# Task inputs

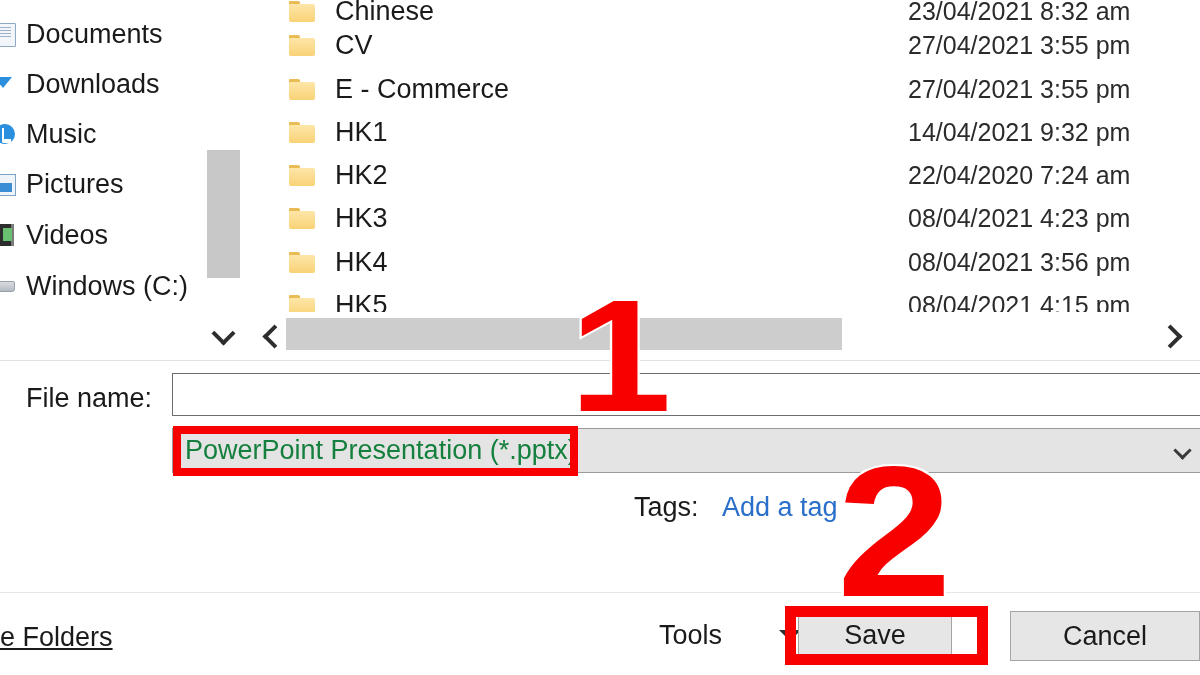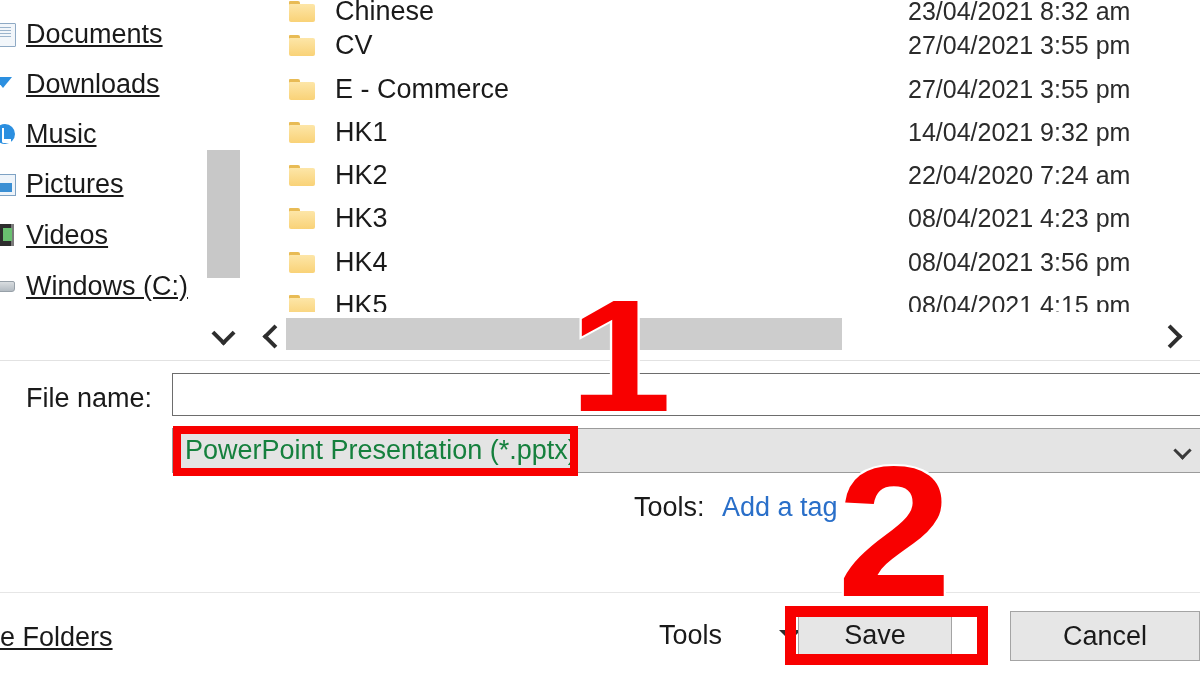--- a/index.html
+++ b/index.html
@@ -59,7 +59,6 @@
     color: #1a1a1a;
     letter-spacing: 0px;
     white-space: nowrap;
-    text-decoration: underline;
   }
 
   

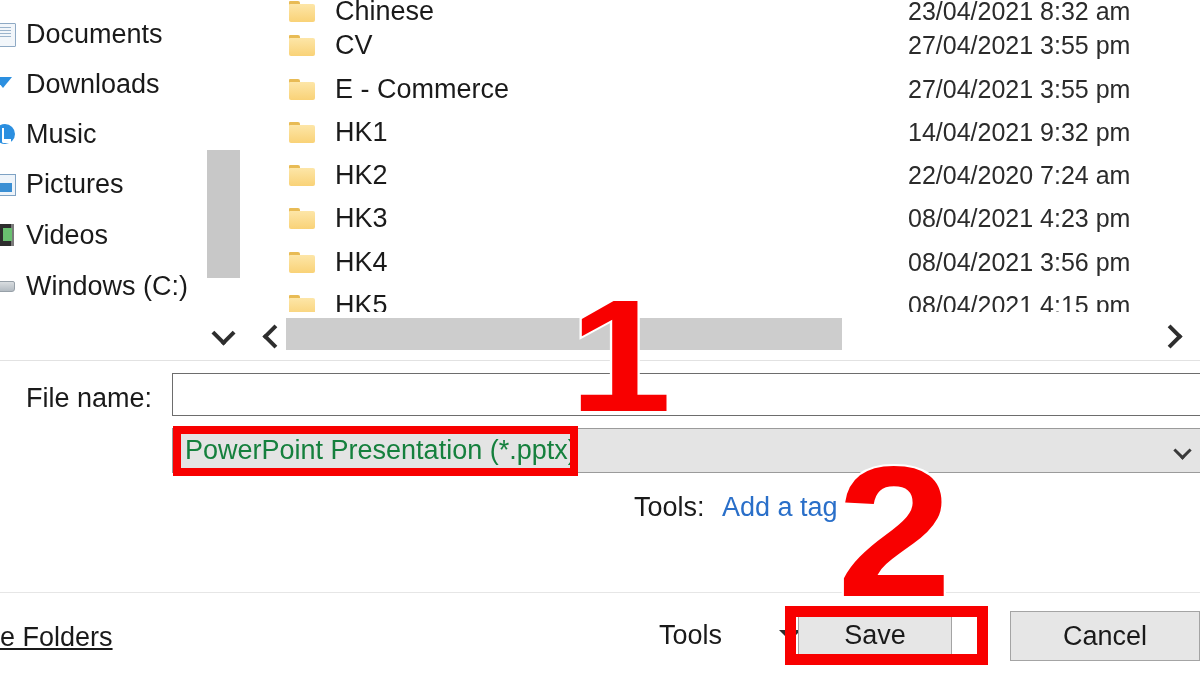--- a/index.html
+++ b/index.html
@@ -548,7 +548,7 @@
   </div>
   <div class="hl-savetype"></div>
 
-  <div id="lbl-tags">Tools:</div>
+  <div id="lbl-tags">Tags:</div>
   <div id="link-addtag">Add a tag</div>
 
   <div class="bottom-divider"></div>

# Task prompt
Lines with "tags" in the records above: copy every one of them.

# Finished exercise
-  <div id="lbl-tags">Tools:</div>
+  <div id="lbl-tags">Tags:</div>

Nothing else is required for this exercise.